A bill to protect the homelands of the Mashpee Wampanoag Tribe has once again surfaced in Congress.

Rep. William Keating (D-Massachusetts) introduced H.R.312 on Tuesday. The bill, which enjoys the support of Democratic as well as Republican lawmakers, ensures that the tribe's reservation in Massachusetts can't be taken out of trust by the federal government.

“We are extremely grateful that a bipartisan group of Congressional representatives understands the injustice of taking sovereign land away from the first Americans and have moved swiftly to ensure this nation does not return to the dark days of removing indigenous people from their land," Chairman Cedric Cromwell said in a statement, The Mashpee Enterprise reported.

During the Obama administration, the Bureau of Indian Affairs approved the tribe's land-into-trust application for properties in the town of Mashpee and the city of Taunton. The tribe's headquarters are in Mashpee while the Taunton site is to be used for a $1 billion gaming development known as the First Light Resort and Casino.

Opponents of the casino went to federal court and secured a ruling which required the BIA to take another look at the application. Less than two months after Tara Sweeney, the new Assistant Secretary for Indian Affairs, came on the scene, the Trump administration backed away from the tribe.

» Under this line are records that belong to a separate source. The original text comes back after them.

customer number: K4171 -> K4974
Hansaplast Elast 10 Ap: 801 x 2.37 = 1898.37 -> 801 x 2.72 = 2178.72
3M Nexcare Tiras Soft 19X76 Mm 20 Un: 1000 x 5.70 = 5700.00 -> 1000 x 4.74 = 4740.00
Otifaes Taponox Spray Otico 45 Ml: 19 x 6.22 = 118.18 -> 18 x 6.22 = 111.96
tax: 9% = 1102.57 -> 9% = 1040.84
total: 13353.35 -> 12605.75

"I walked into this decision," Sweeney told tribal leaders when asked about the issue during the 75th annual convention of the National Congress of American Indians last October.

At this point, the tribe's reservation -- consisting of about 320 acres in total -- remains in trust. That's primarily because the BIA lacks a mechanism to remove tribally-owned land from trust status.

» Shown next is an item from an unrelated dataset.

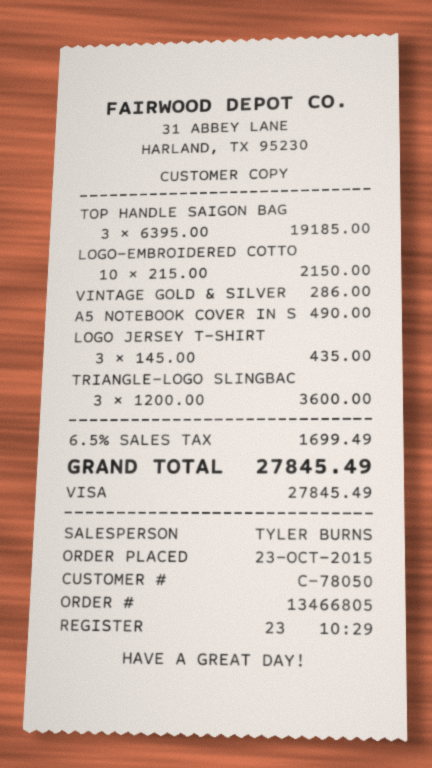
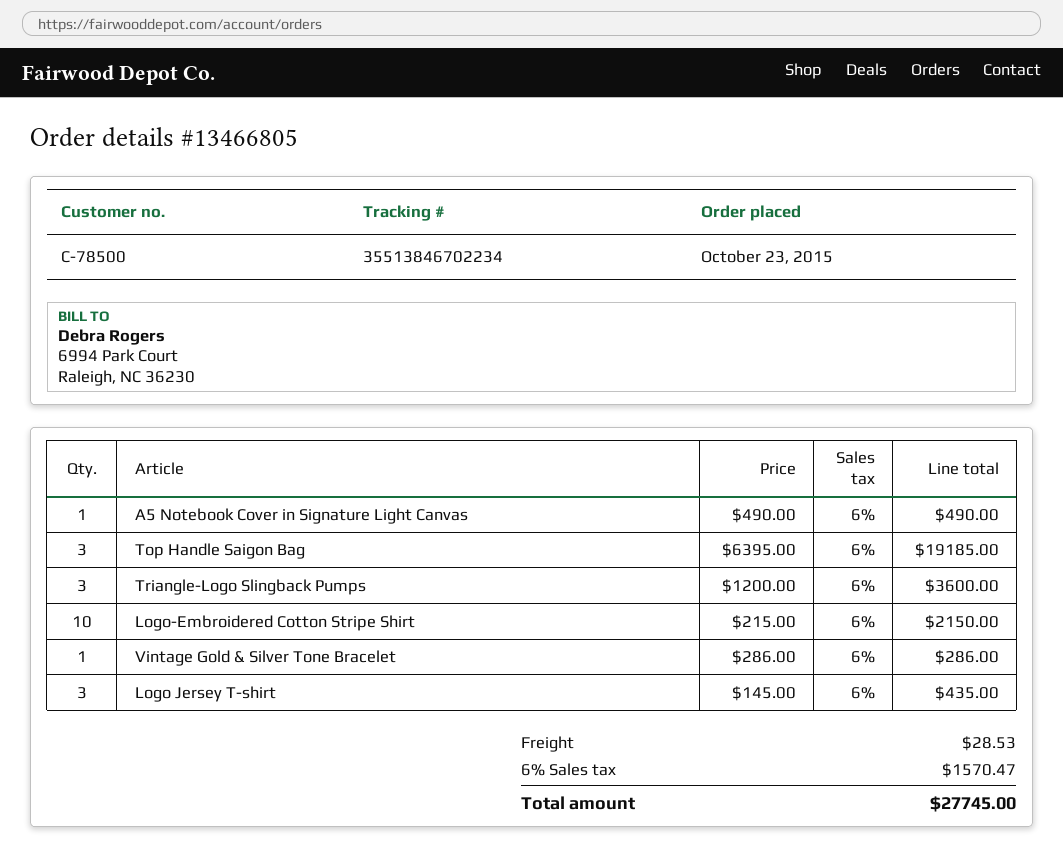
customer number: C-78050 -> C-78500
shipping: none -> 28.53
tax: 6.5% = 1699.49 -> 6% = 1570.47
total: 27845.49 -> 27745.00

Regulatory changes proposed by the Trump administration, however, would change that. The draft proposal requires the BIA to comply "with a final court order and any resulting judicial remedy, including, for example, taking land out of trust."

H.R.312 prevents that from happening by reaffirming the trust status of the reservation and requiring the dismissal of any litigation challenging that status. It also adopts an intergovernmental agreement between the tribe and the town of Mashpee, The Enterprise reported.

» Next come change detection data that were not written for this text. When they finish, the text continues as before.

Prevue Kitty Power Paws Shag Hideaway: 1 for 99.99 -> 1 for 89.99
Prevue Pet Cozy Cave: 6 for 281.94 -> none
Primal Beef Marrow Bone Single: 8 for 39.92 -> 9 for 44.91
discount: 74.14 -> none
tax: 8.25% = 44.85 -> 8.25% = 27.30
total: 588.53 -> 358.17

The last time the BIA took a tribe's land out of trust was during the devastating termination era.

Congress took a similar approach to the lands issue with the Gun Lake Trust Land Reaffirmation Act, which protected the reservation of the Match-E-Be-Nash-She-Wish Band of Pottawatomi Indians, also known as the Gun Lake Tribe, from litigation. The U.S. Supreme Court upheld the constitutionality of the 2014 law last year in a decision known as Patchak v. Zinke.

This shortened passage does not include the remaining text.